Affiorano così allo sguardo tutta una serie di esplicitazioni spesso decisamente informali perché interviene direttamente nella materia con un segno espressivo e un gesto spontanee, in cui le modulazioni cromatiche stesse sembrano essere ricondotte al servizio di un serrato impianto costruttivo organizzato talvolta su una griglia spaziale,e la fantasia a fare da supporto ideale x questa trascrizione di segni e di impulsi che si rifanno alla sfera tipicamente sensoriale. Sappiamo che segno,e gesto e materia sono alla radice della poetica “informale”, perché un linguaggio del genere nasce e si origina dal dominio della pulsione.

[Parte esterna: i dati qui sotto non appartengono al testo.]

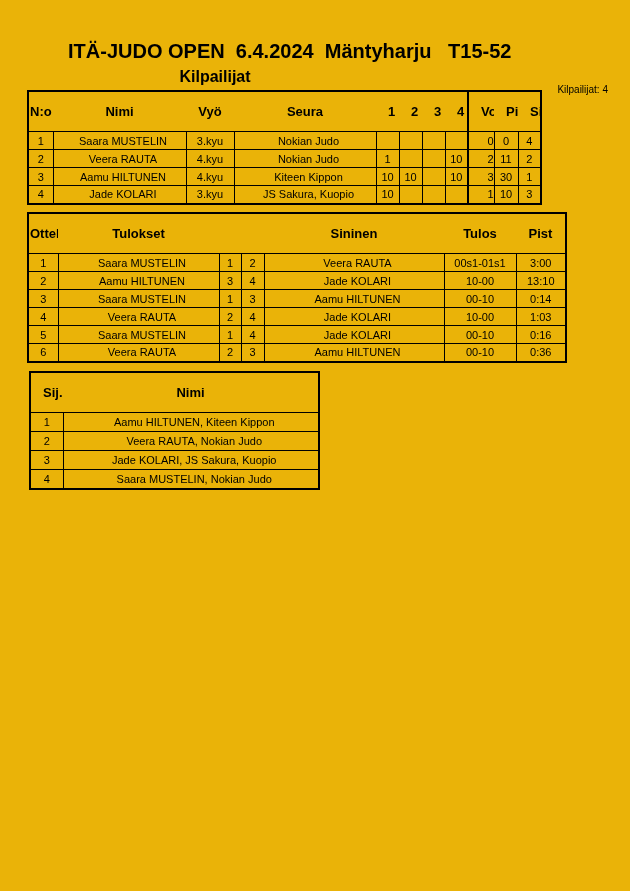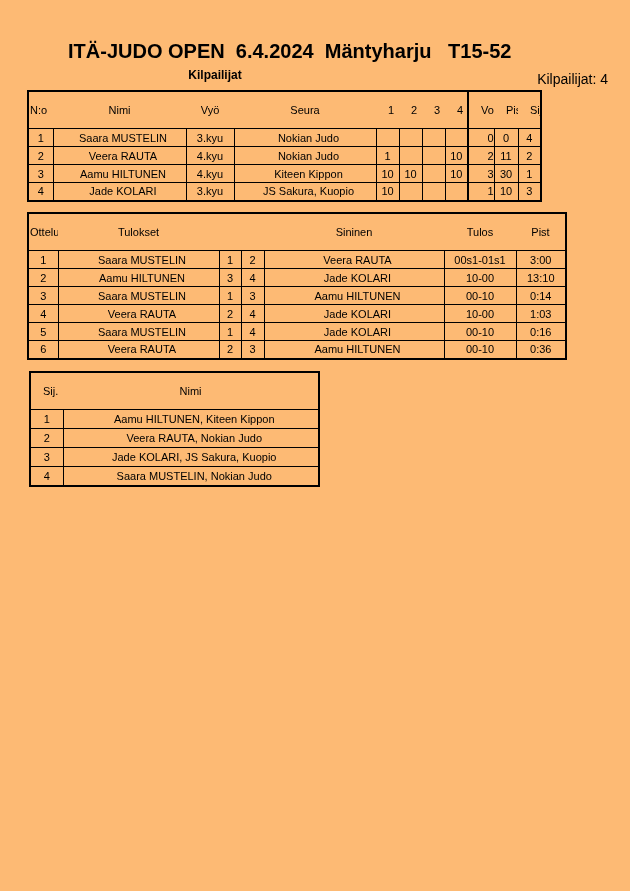--- a/index.html
+++ b/index.html
@@ -1,63 +1,63 @@
 <!DOCTYPE html>
 <html><head>
 <meta charset="utf-8">
 <style>
   html, body { margin: 0; padding: 0; background: #ffffff; }
   .page {
     position: relative;
     width: 630px;
     height: 891px;
-    background: #fdba74;
+    background: #eab308;
     color: #000000;
     font-family: "Liberation Sans", "DejaVu Sans", sans-serif;
     overflow: hidden;
   }
   .title {
     position: absolute;
     left: 68px;
     top: 40px;
     font-size: 20px;
     font-weight: bold;
     white-space: pre;
   }
   .section-heading {
     position: absolute;
     width: 200px;
     text-align: center;
-    font-size: 12px;
+    font-size: 16px;
     font-weight: bold;
   }
   .heading-kilpailijat { left: 115px; top: 68px; }
   .heading-ottelut    { left: 177px; top: 196px; }
   .heading-tulokset   { left: 72px;  top: 354px; }
   .count-label {
     position: absolute;
     right: 22px;
-    top: 71px;
-    font-size: 14px;
+    top: 84px;
+    font-size: 10px;
   }
   table {
     position: absolute;
     border-collapse: collapse;
     table-layout: fixed;
     border: 2px solid #000;
     font-size: 11px;
   }
   .tbl-competitors { left: 27px; top: 90px;  width: 513px; }
   .tbl-matches     { left: 27px; top: 212px; width: 538px; }
   .tbl-results     { left: 29px; top: 371px; width: 289px; }
   th {
     border: none;
     border-bottom: 1px solid #000;
-    font-size: 11px;
-    font-weight: normal;
+    font-size: 13px;
+    font-weight: bold;
     text-align: center;
     padding: 12px;
     overflow: hidden;
     white-space: nowrap;
   }
   td {
     border: 1px solid #000;
     text-align: center;
     padding: 0;
     overflow: hidden;

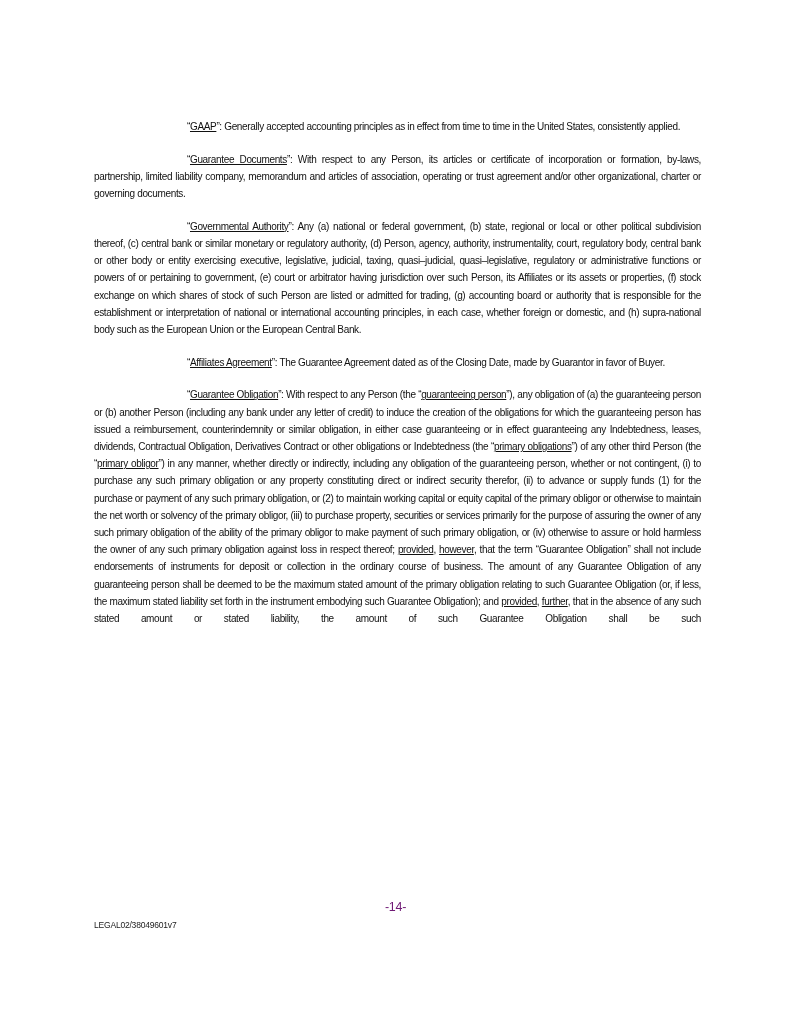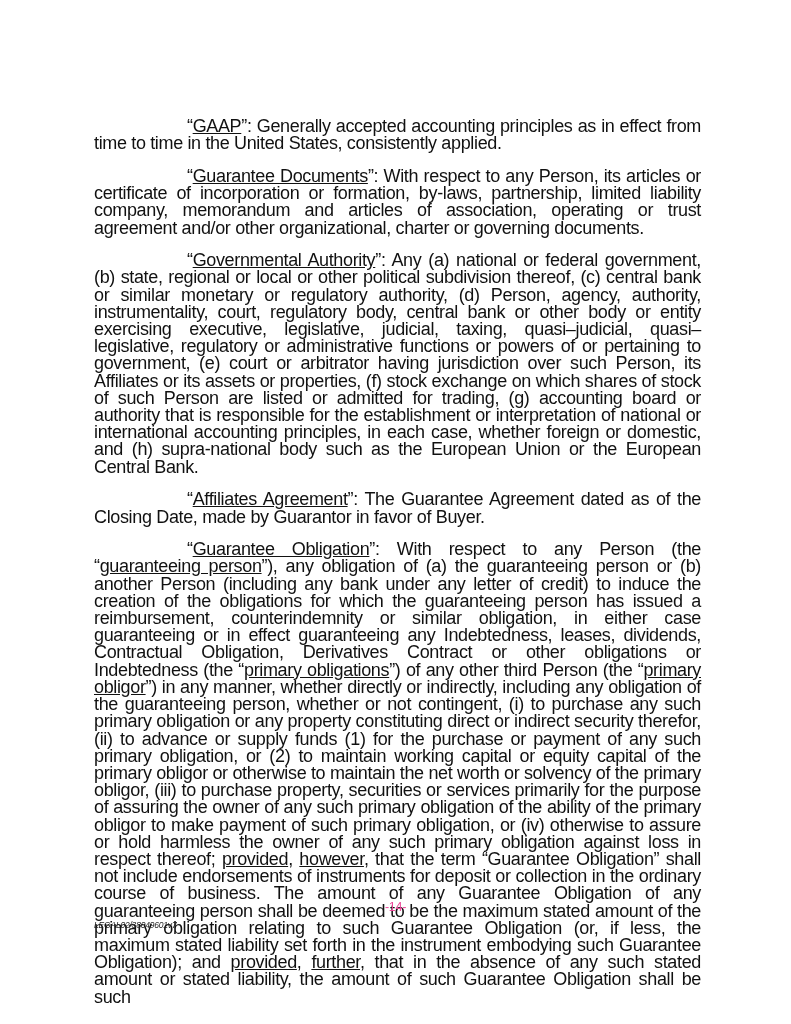--- a/index.html
+++ b/index.html
@@ -1,34 +1,33 @@
 <!DOCTYPE html>
 <html><head>
 <meta charset="utf-8">
 <style>
   html, body { margin: 0; padding: 0; background: #ffffff; }
   body { width: 791px; height: 1024px; position: relative; overflow: hidden; }
   .page {
     position: absolute; left: 94px; top: 118px; width: 607px;
     font-family: "Liberation Sans", sans-serif;
-    font-size: 18px; line-height: 17.2px; color: #111111;
+    font-size: 10px; line-height: 17.2px; color: #111111;
     letter-spacing: -0.35px;
   }
   .para { margin: 0 0 15.5px 0; text-align: justify; text-indent: 93px; }
   u { text-decoration: underline; text-underline-offset: 1px; }
   .footer-page {
     position: absolute; left: 0; width: 791px; top: 900px; text-align: center;
-    font-family: "Liberation Sans", sans-serif; font-size: 12.5px; color: #ec4899;
+    font-family: "Liberation Sans", sans-serif; font-size: 12.5px; color: #701a75;
     letter-spacing: -0.3px;
   }
   .footer-id {
     position: absolute; left: 94px; top: 920px;
     font-family: "Liberation Sans", sans-serif; font-size: 8.5px; color: #222;
     letter-spacing: -0.2px;
-    font-style: italic;
   }
 </style>
 </head>
 <body>
 
 <div class="page">
   <p class="para"><span>“</span><u>GAAP</u><span>”:  Generally accepted accounting principles as in effect from time to time in the United States, consistently applied.</span></p>
   <p class="para"><span>“</span><u>Guarantee Documents</u><span>”:  With respect to any Person, its articles or certificate of incorporation or formation, by-laws, partnership, limited liability company, memorandum and articles of association, operating or trust agreement and/or other organizational, charter or governing documents.</span></p>
   <p class="para"><span>“</span><u>Governmental Authority</u><span>”:  Any (a) national or federal government, (b) state, regional or local or other political subdivision thereof, (c) central bank or similar monetary or regulatory authority, (d) Person, agency, authority, instrumentality, court, regulatory body, central bank or other body or entity exercising executive, legislative, judicial, taxing, quasi–judicial, quasi–legislative, regulatory or administrative functions or powers of or pertaining to government, (e) court or arbitrator having jurisdiction over such Person, its Affiliates or its assets or properties, (f) stock exchange on which shares of stock of such Person are listed or admitted for trading, (g) accounting board or authority that is responsible for the establishment or interpretation of national or international accounting principles, in each case, whether foreign or domestic, and (h) supra-national body such as the European Union or the European Central Bank.</span></p>
   <p class="para"><span>“</span><u>Affiliates Agreement</u><span>”: The Guarantee Agreement dated as of the Closing Date, made by Guarantor in favor of Buyer.</span></p>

Ebbene in Buono si avverte, sia pure in una alternanza semantica significativa questa condizione particolare, questo muoversi e voler scoprire un “reale fantastico” ,una trasfigurazione immaginifica, in tal modo l’opera vive allora come in una doppia tensione,tra flusso espressivo e suo annientamento, sulla scia di una intuibile ricerca di dimensioni e di spazi evocativi destinati a respiri più ampi e come se dai gorghi della memoria dovessero emergere i termini di una poetica continuamente oscillante tra visibile e invisibile,tra superficie e profondità.
Alla radice c’è senza dubbio una irrequietezza come supporto ideativo, per cui il rapporto che viene a stabilirsi è attivato al rimando tra fattori di contrazione e di espansione,di parcellizzazione e di ricomposizione globale.